Change detection data
------------------------------------------------------------

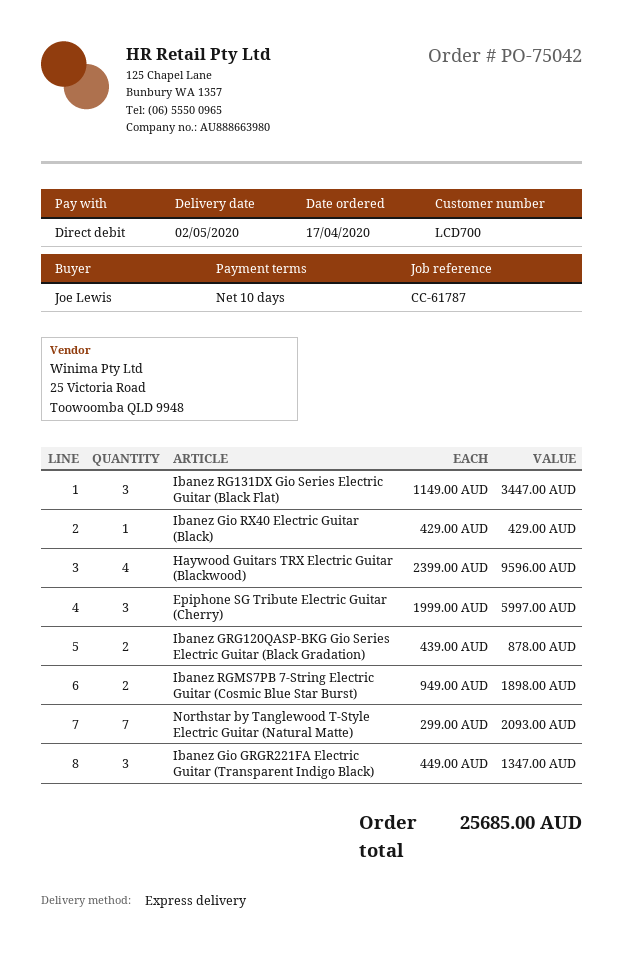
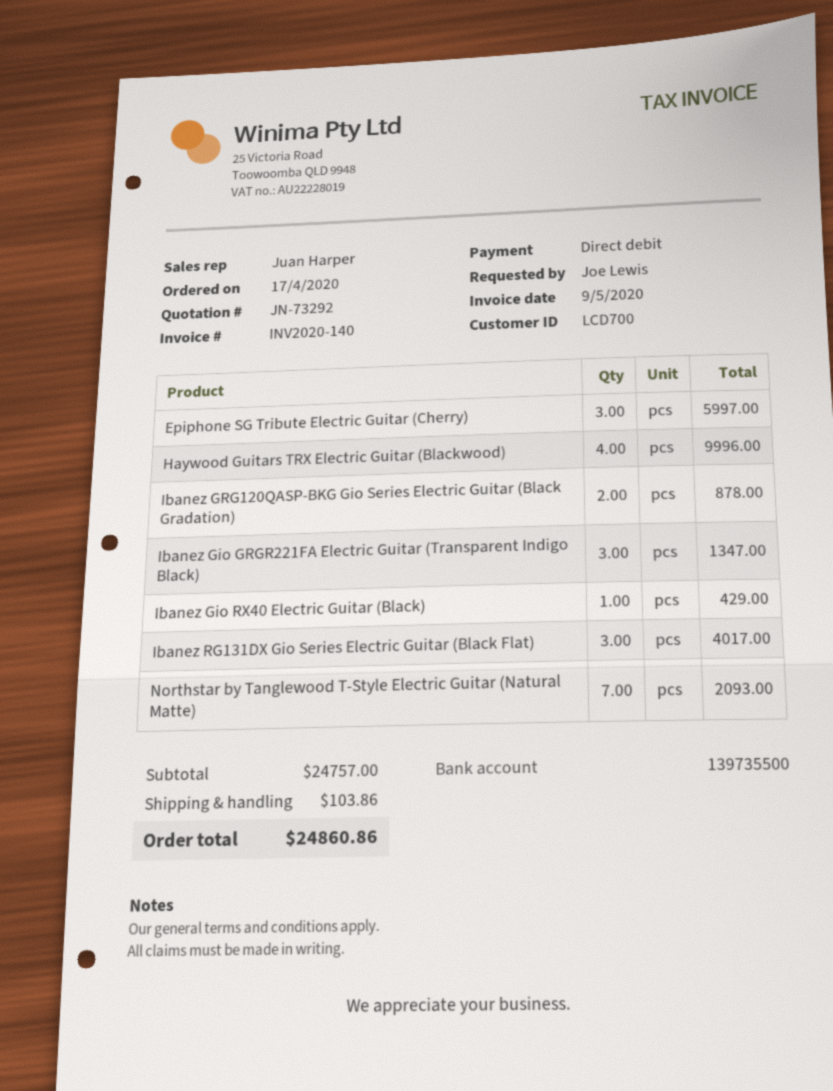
Ibanez RG131DX Gio Series Electric Guitar (Black Flat): 3 for 3447.00 -> 3 for 4017.00
Haywood Guitars TRX Electric Guitar (Blackwood): 4 for 9596.00 -> 4 for 9996.00
Ibanez RGMS7PB 7-String Electric Guitar (Cosmic Blue Star Burst): 2 for 1898.00 -> none
shipping: none -> 103.86
total: 25685.00 -> 24860.86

------------------------------------------------------------

EXERCISE AIM
An exact repeat of all the data is required, pictures excluded.

WRITTEN ANSWER
Ibanez RG131DX Gio Series Electric Guitar (Black Flat): 3 for 3447.00 -> 3 for 4017.00
Haywood Guitars TRX Electric Guitar (Blackwood): 4 for 9596.00 -> 4 for 9996.00
Ibanez RGMS7PB 7-String Electric Guitar (Cosmic Blue Star Burst): 2 for 1898.00 -> none
shipping: none -> 103.86
total: 25685.00 -> 24860.86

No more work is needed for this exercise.